Dataset items:
_ _ _ _
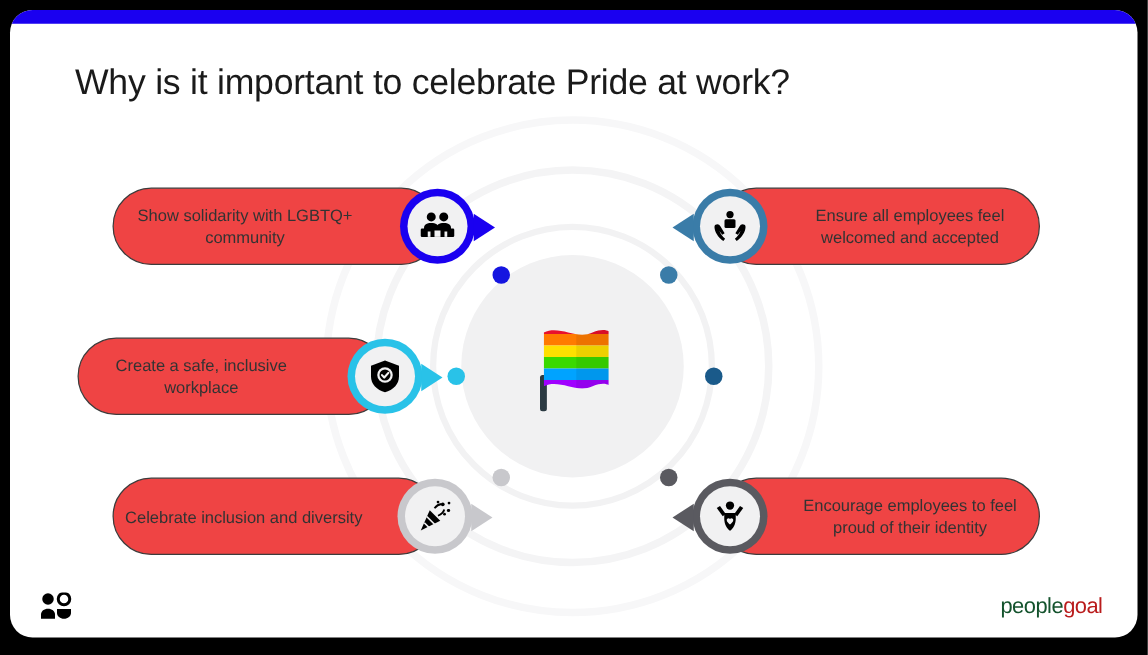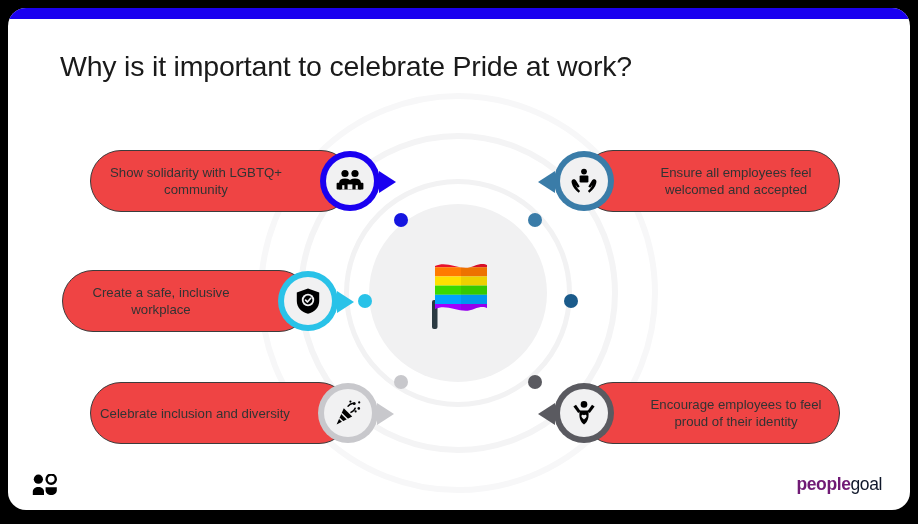"Ensure all employees feel welcomed" .callout.right .callout-pill { right: 0 -> 8px }
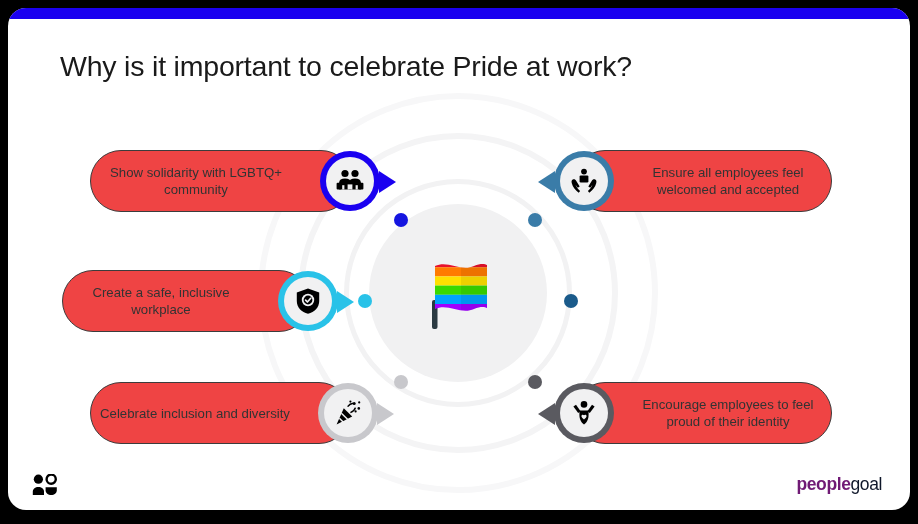"people" #wordmark-people { color: #701a75 -> #14532d; font-weight: 700 -> 400 }
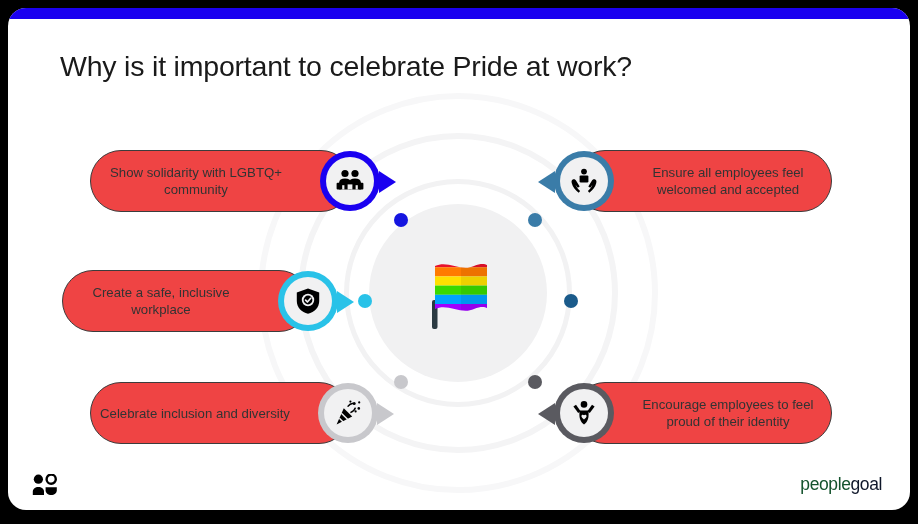"goal" #wordmark-goal { color: #0f172a -> #b91c1c }
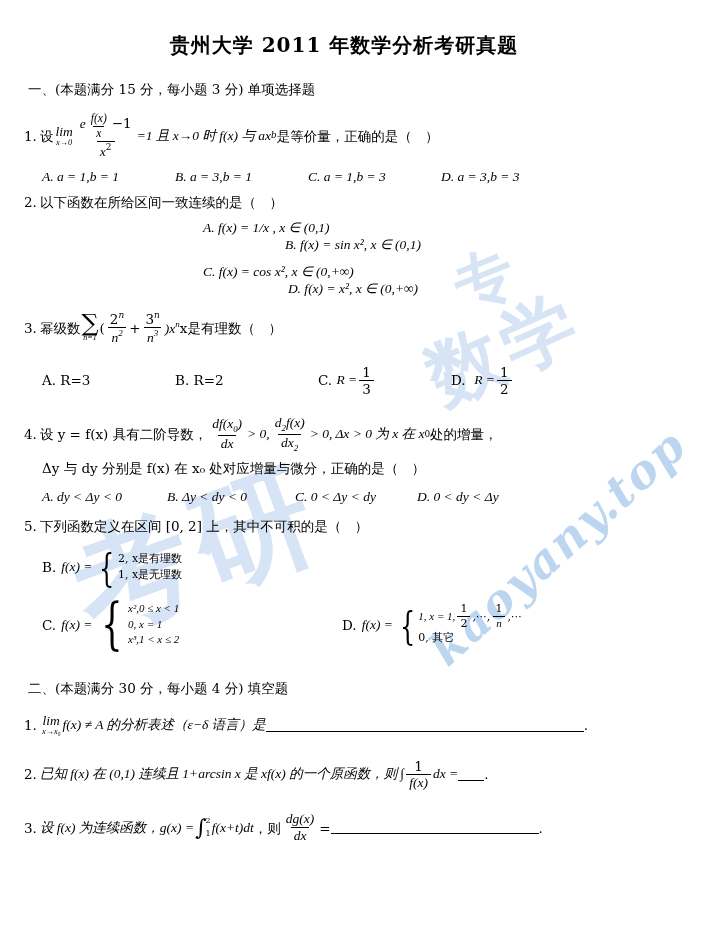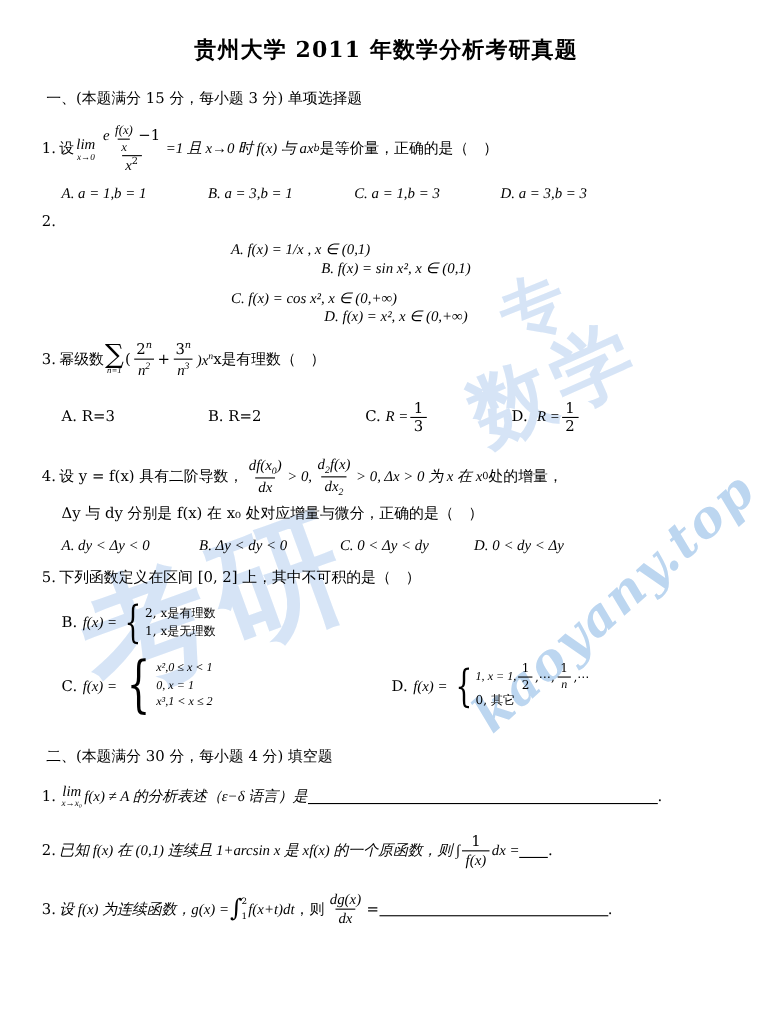"贵州大学 2011 年数学分析考研真题" #sheet { padding: 26px 38px 0 38px -> 26px 38px 0 24px }
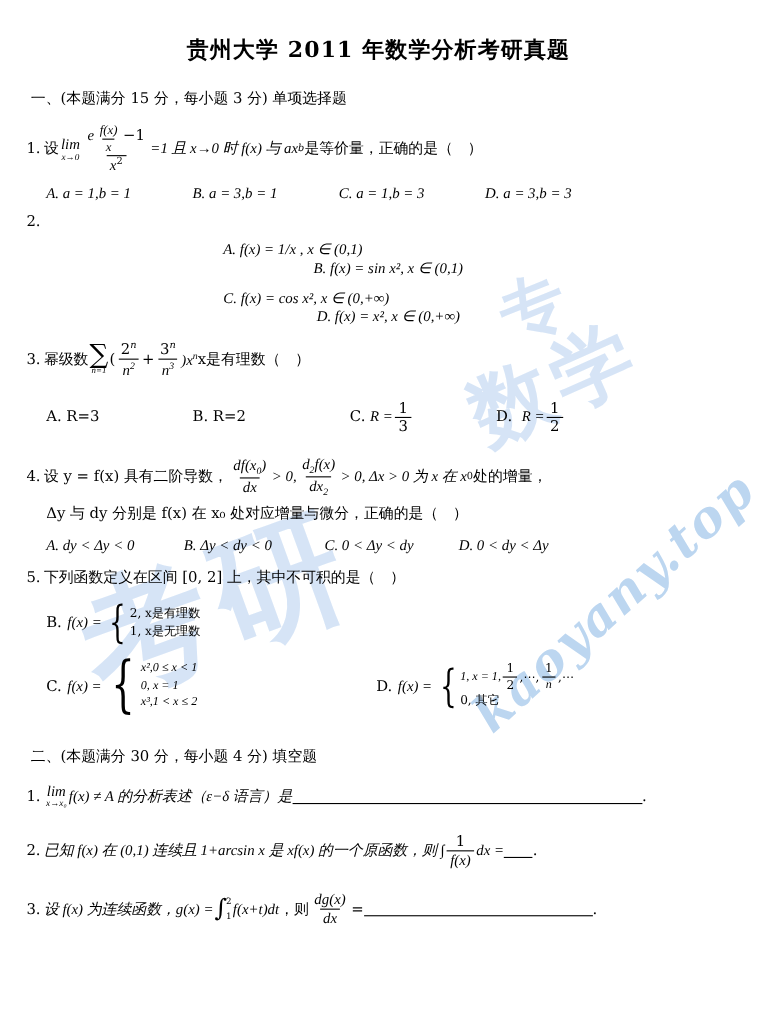"以下函数在所给区间一致连续的是（ ）" span { html: none -> <span>以下函数在所给区间一致连续的是（ ）</span> }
_ _ _ _
Directions for this task:
Print each entry precisely as written; the pictures stay out.

Result of the task:
"Ensure all employees feel welcomed" .callout.right .callout-pill { right: 0 -> 8px }
"people" #wordmark-people { color: #701a75 -> #14532d; font-weight: 700 -> 400 }
"goal" #wordmark-goal { color: #0f172a -> #b91c1c }
"贵州大学 2011 年数学分析考研真题" #sheet { padding: 26px 38px 0 38px -> 26px 38px 0 24px }
"以下函数在所给区间一致连续的是（ ）" span { html: none -> <span>以下函数在所给区间一致连续的是（ ）</span> }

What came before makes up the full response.